Being breadwinners. Policy (i.e. on childcare) + slow death of patriarchy social trends = more dual earner households/female breadwinners. That’s good for GDP/gender equality, but more complicated life satisfaction wise finds research looking across nine European countries. The headline: among heterosexual couples, men and women are more likely to be unhappy when the women is the breadwinner – especially in countries with more traditional gender role views (hello Germany). Before you start clamouring for the 1950s, note the effect is mainly driven by couples where the man doesn’t work (rather than working part time). This is disproportionately due to unemployment (vs inactivity for women) so the involuntary nature of the not working is unsurprisingly worse for well-being. That said, note too that women’s well-being is equally hit by their partner’s unemployment as their own, but for men their partners’ unemployment is much less damaging than their own. Which is nice.

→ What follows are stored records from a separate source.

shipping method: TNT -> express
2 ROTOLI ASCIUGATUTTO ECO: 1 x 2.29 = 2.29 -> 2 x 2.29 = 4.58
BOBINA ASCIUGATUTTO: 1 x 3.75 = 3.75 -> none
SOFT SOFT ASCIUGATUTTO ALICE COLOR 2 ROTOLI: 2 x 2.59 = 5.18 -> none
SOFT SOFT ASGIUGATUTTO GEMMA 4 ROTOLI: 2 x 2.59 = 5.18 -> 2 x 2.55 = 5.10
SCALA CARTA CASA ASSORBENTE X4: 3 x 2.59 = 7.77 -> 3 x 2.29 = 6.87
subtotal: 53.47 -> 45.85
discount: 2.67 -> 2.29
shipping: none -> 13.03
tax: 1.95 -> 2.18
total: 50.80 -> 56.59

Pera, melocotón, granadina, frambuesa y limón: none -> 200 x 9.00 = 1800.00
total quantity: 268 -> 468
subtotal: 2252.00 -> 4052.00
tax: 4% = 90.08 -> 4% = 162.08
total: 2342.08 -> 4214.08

Rate results. Too often policy debates about high house prices in the UK turn into a row between people saying all that matters is supply (i.e. not building enough) or interest rates (which have broadly been falling for the past 30 years, driving up prices). In the real world both matter – and they interact – is the lesson of a new Bank of England blog considering where in the UK house price falls prompted by rising interest rates might be largest. The basic argument is that house prices are more affected by changes to interest rates in areas where housing supply is less responsive (ie the south). The scale of the estimated differences between areas is large… “Islington would face a fall in house prices that is 30 percentage points greater than Northumberland” when rates rise by 1 percentage point. That’s some proper levelling down.

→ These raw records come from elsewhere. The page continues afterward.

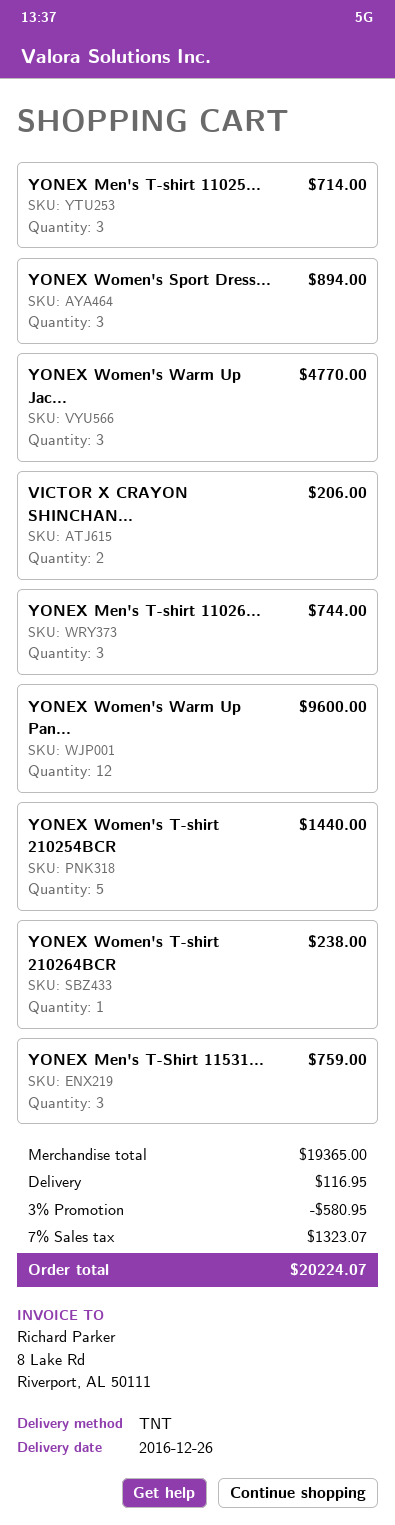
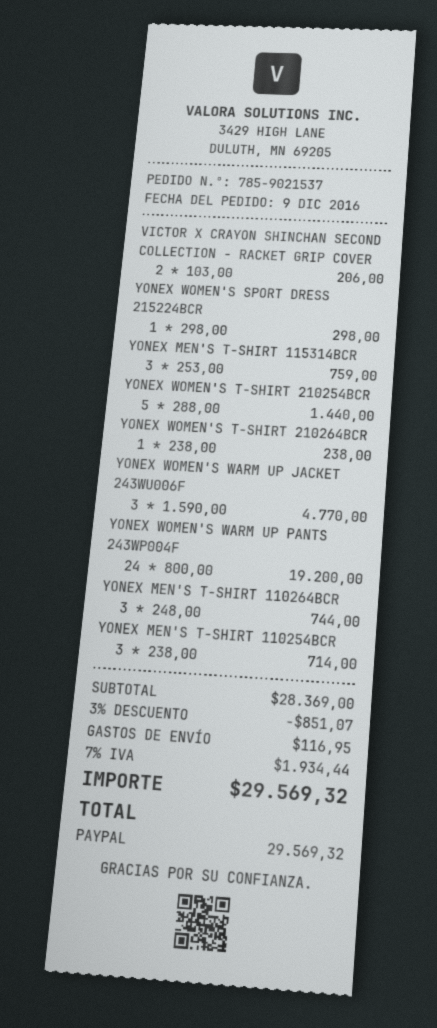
YONEX Women's Sport Dress...: 3 for 894.00 -> 1 for 298.00
YONEX Women's Warm Up Pan...: 12 for 9600.00 -> 24 for 19200.00
subtotal: 19365.00 -> 28369.00
discount: 3% = 580.95 -> 3% = 851.07
tax: 7% = 1323.07 -> 7% = 1934.44
total: 20224.07 -> 29569.32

Equal employment. Employment rates for those with disabilities 1) improved during the 2010s, and  2) remain dreadful, as we’ve shown. Policy efforts to further raise the disabled employment rate are key going forward given more of us have a disability – but where should they focus? A new report, which reminds us of the 33 percentage point gap in the employment rates of disabled/non-disabled people, warns against too much focus on education. The key proof point is that even if the average education level of disabled people matched that of non-disabled people, the employment gap would only fall by four percentage points (i.e. because disability employment gaps exist between disabled/non-disabled people with the same qualification levels). Unfortunately, the paper is better at telling us what policy makers shouldn’t focus on than what they should…

Chart of the week

Britain doesn’t have a tax strategy. There’s the normal reason for that – political constraints make optimal tax policy hard. But the problem has got more acute because of the clash between the rhetoric of tax cuts and reality of (very large) tax rises. One result of this is lots of fiscal fudging (in some cases actually making problems in our tax system worse) and another is shed loads of flip-flopping. Take corporation tax. Back in 2010, Chancellor George Osborne cut it by four percentage points to ‘help companies invest’. 11 years later, Chancellor Rishi Sunak raised it by six percentage points as part of a package to, you guessed it, ‘encourage businesses to invest’. The only consistent thing has been change (the worst thing to encourage investment). Roller-coaster 2: the Personal Tax Allowance (PTA). Conservative Governments spent billions raising the PTA for the first half of the 2010s. 11 years later, Rishi Sunak has done the exact opposite – freezing it in cash terms for six years and undoing 58 per cent of the post-2010 rise. Instead of this roller-coaster, what the country needs is a tax strategy (we set out ours in the latest Economy 2030 paper). Then we might just get better, not just higher, taxes.